─── Records for the exercise

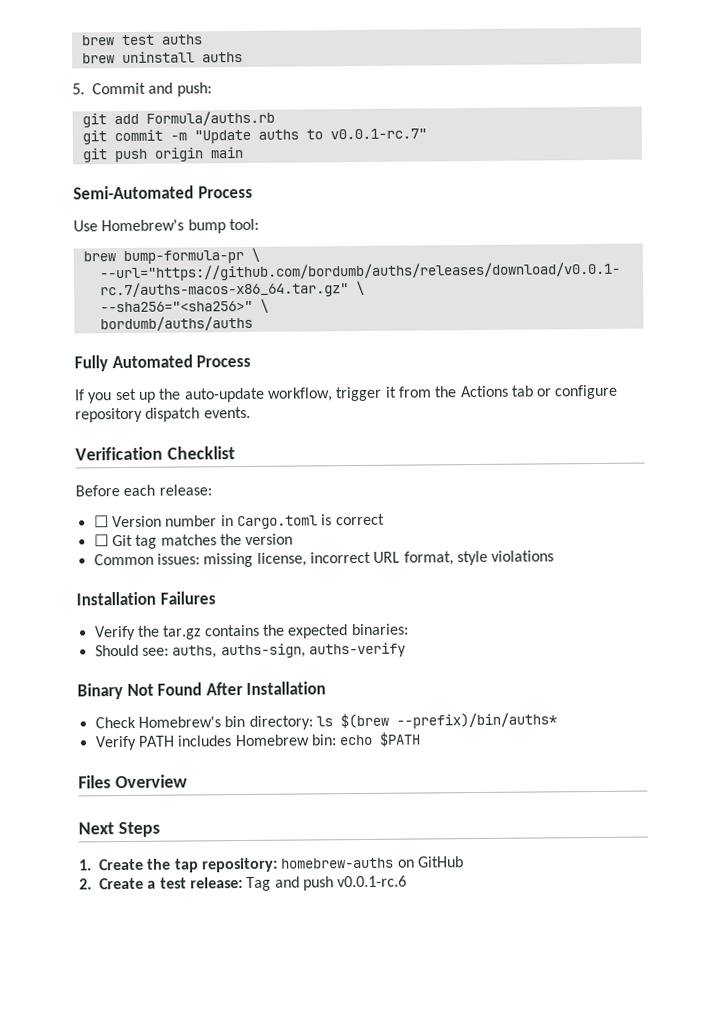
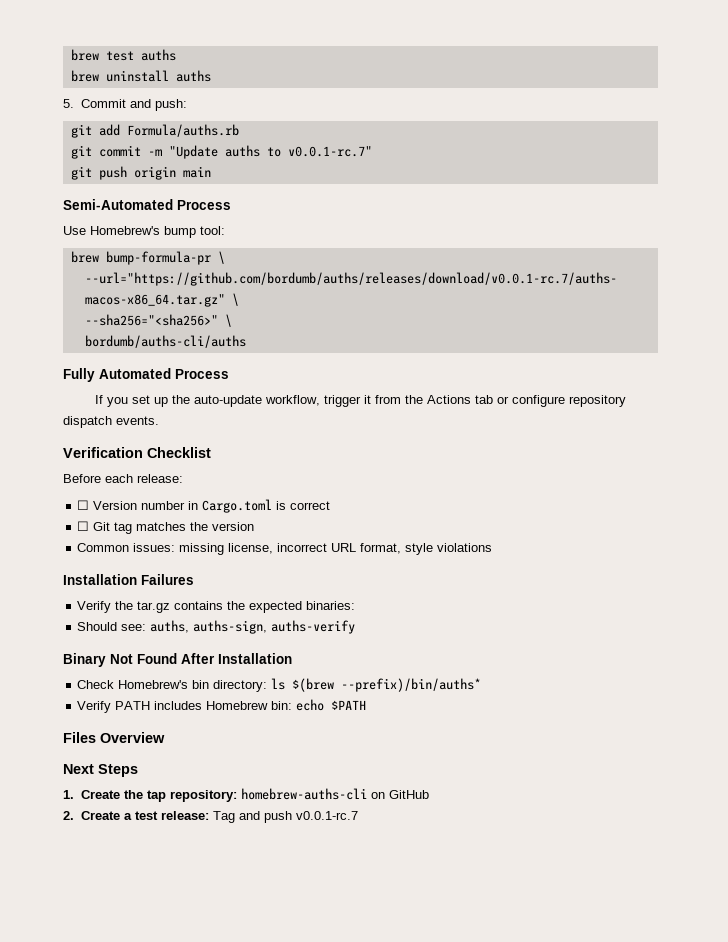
- bordumb/auths/auths
+ bordumb/auths-cli/auths
- 1. Create the tap repository: homebrew-auths on GitHub
+ 1. Create the tap repository: homebrew-auths-cli on GitHub
- 2. Create a test release: Tag and push v0.0.1-rc.6
+ 2. Create a test release: Tag and push v0.0.1-rc.7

──────

◆ What you have to do:
After identifying the lines above that contain "release", copy each one.

◆ Problem solution:
- 2. Create a test release: Tag and push v0.0.1-rc.6
+ 2. Create a test release: Tag and push v0.0.1-rc.7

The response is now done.